Find the lines in the material below that include the word "Pendant", count them, and give that count alone.

*INFORMATION SUPPLIED*:
________________

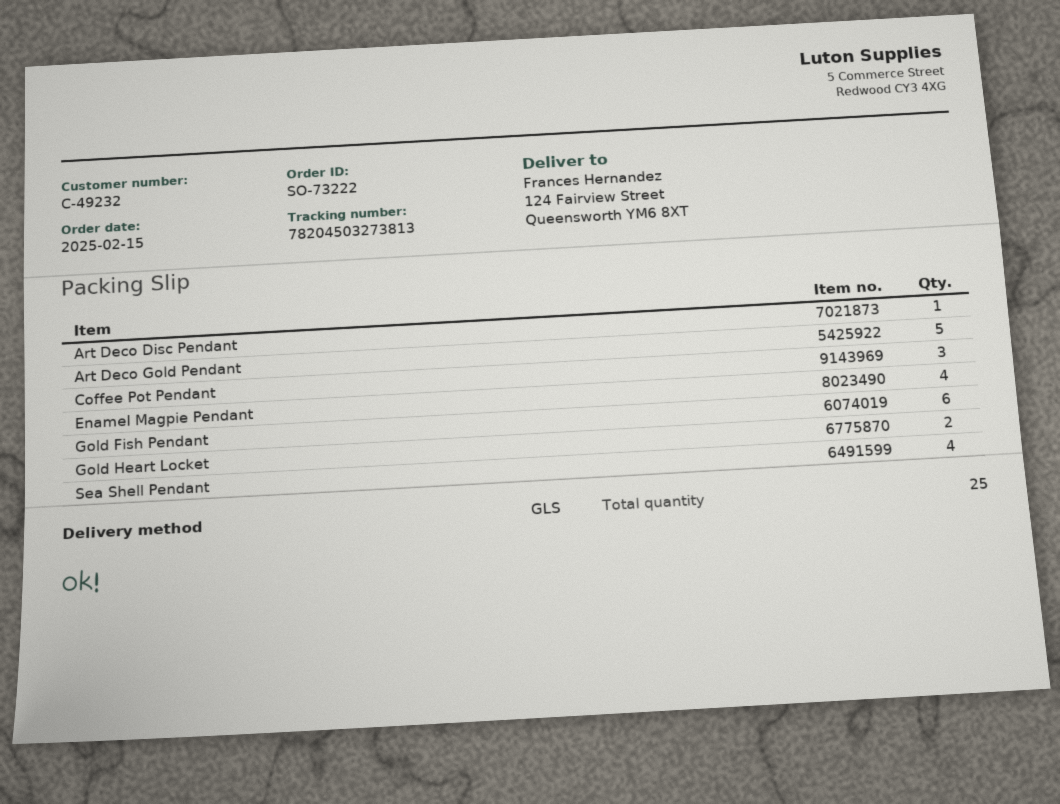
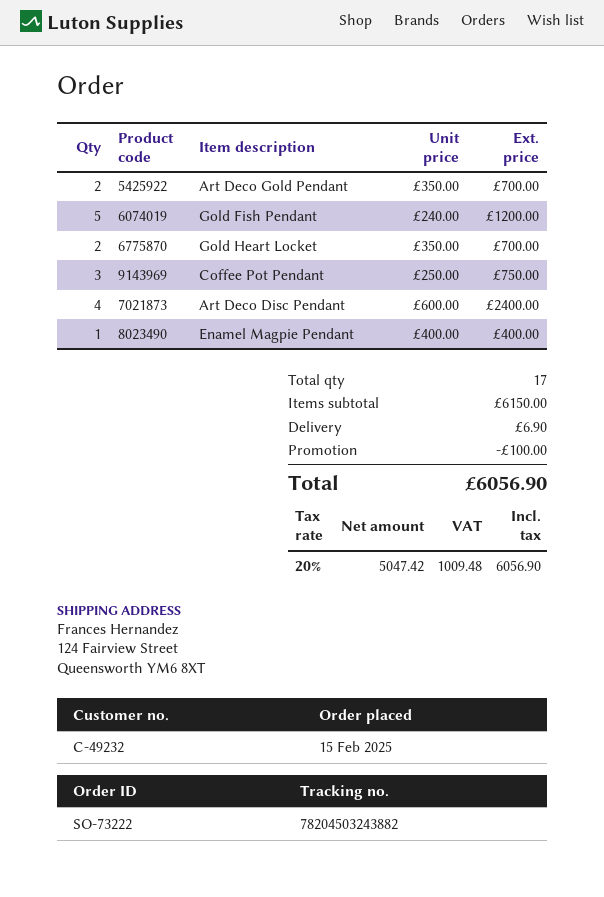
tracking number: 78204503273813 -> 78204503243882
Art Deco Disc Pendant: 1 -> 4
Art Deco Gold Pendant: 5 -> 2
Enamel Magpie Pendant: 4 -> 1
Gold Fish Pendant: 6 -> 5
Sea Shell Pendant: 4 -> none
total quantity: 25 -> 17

________________

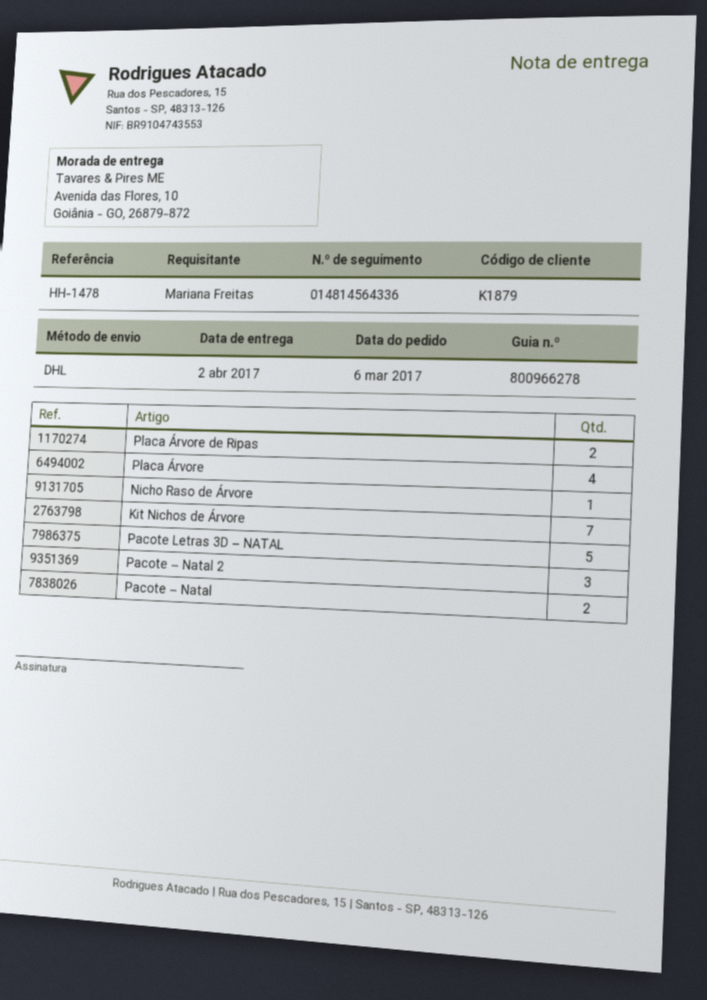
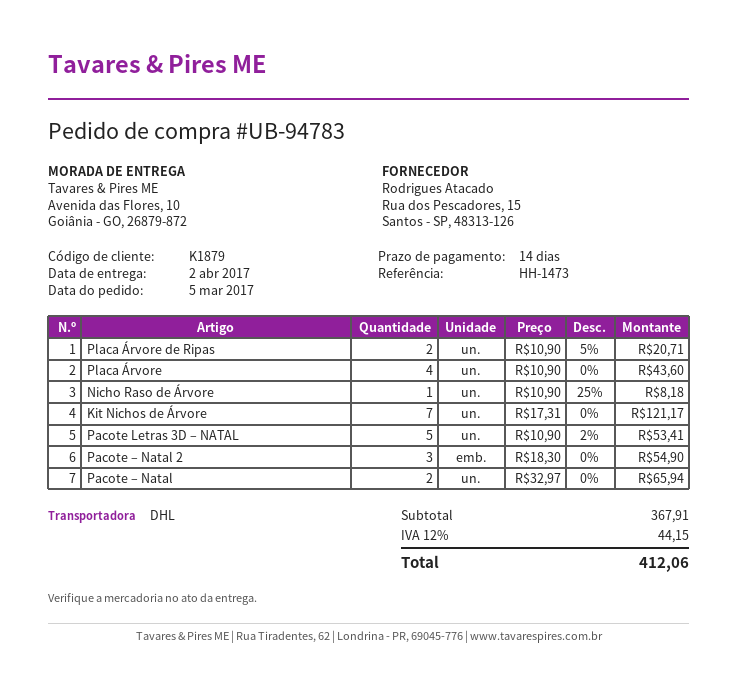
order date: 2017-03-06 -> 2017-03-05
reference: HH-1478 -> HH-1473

________________

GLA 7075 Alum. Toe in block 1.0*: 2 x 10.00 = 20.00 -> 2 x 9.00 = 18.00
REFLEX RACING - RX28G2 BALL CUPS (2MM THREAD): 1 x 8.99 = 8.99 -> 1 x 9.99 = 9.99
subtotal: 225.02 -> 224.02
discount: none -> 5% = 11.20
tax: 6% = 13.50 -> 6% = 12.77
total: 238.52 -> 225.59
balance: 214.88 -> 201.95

________________

*OUTPUT*:
5